- Problem to work on:
A single number is the answer here: how many lines of the entries contain "none"?

Start of Block

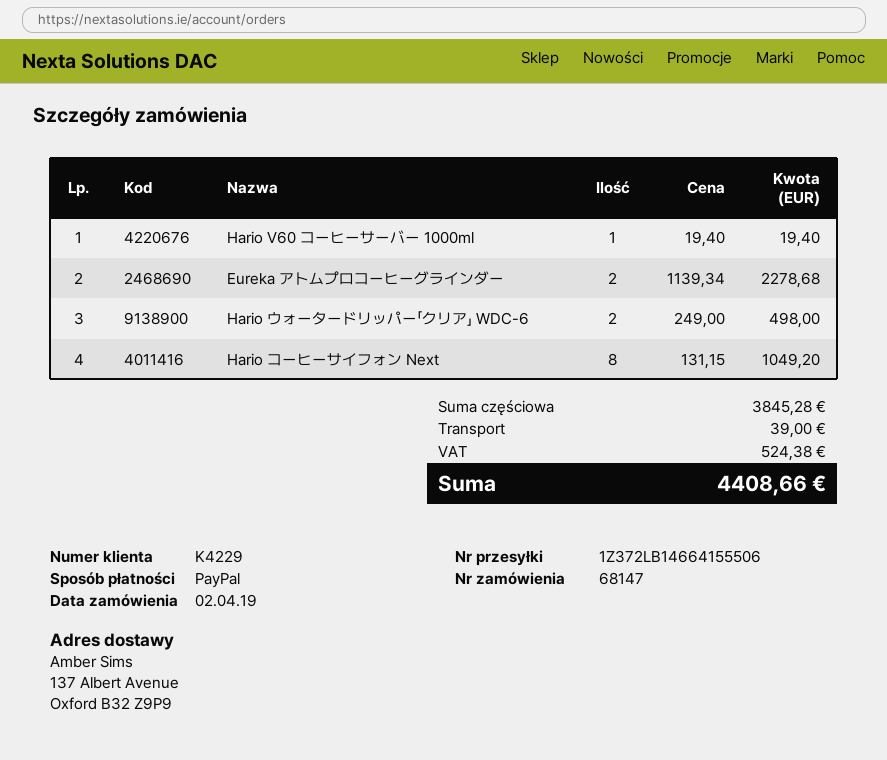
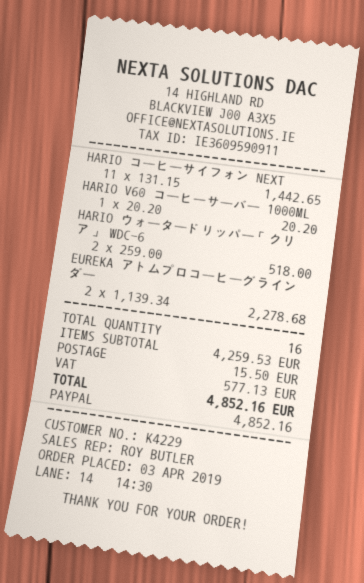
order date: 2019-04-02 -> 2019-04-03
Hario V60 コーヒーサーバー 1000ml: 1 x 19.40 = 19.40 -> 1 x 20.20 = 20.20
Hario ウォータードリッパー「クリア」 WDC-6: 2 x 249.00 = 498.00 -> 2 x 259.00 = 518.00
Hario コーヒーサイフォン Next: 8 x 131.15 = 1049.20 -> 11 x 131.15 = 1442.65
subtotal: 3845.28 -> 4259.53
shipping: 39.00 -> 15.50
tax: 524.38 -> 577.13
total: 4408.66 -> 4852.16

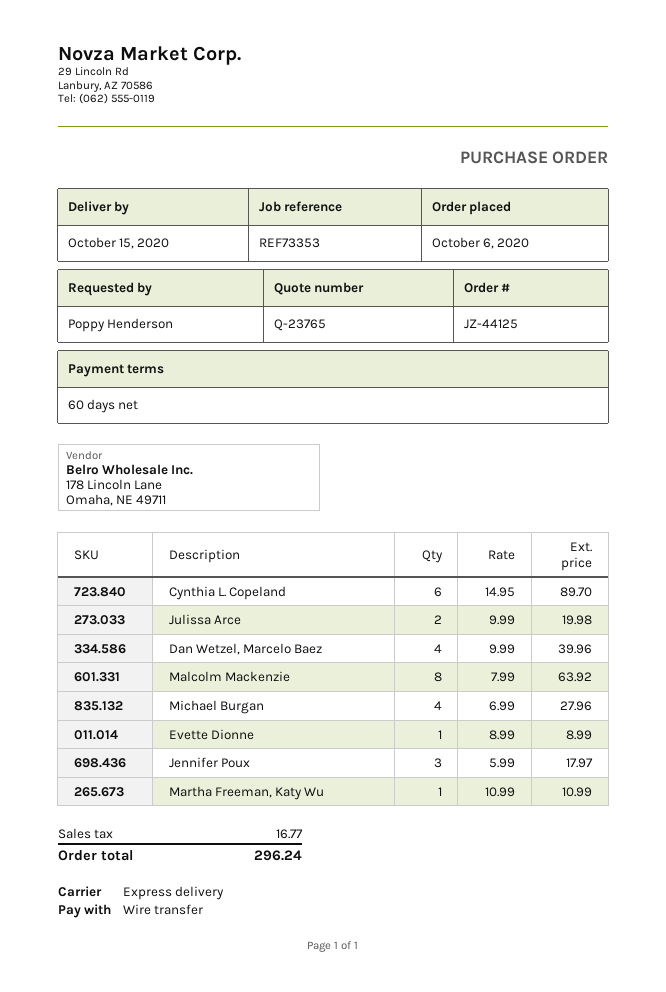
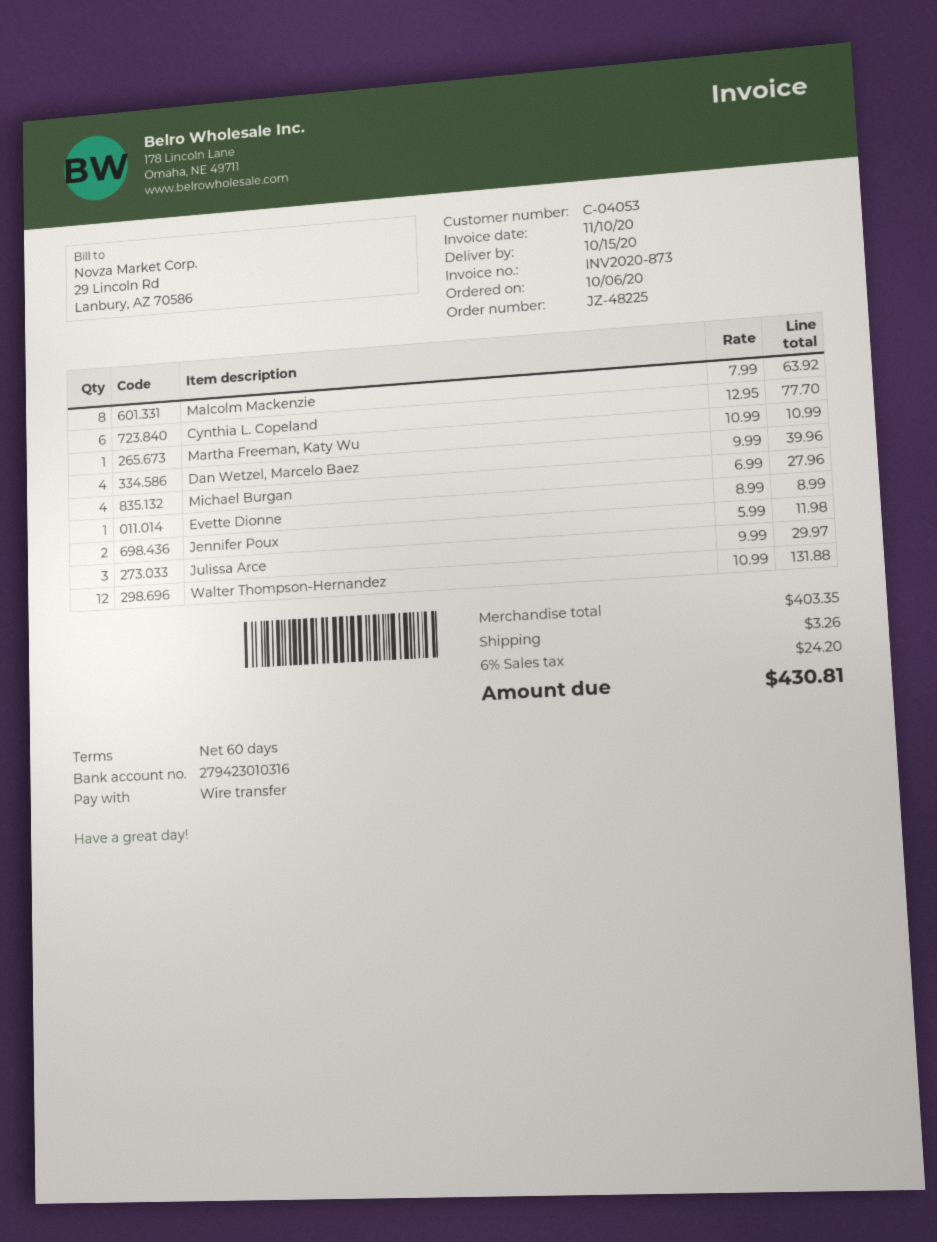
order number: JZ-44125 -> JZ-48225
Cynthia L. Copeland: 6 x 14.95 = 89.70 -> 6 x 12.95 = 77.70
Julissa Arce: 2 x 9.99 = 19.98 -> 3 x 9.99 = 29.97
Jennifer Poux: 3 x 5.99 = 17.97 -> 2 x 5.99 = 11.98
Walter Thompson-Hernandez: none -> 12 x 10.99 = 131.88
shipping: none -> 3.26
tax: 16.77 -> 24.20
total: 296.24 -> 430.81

End of Block

- Solution below:
2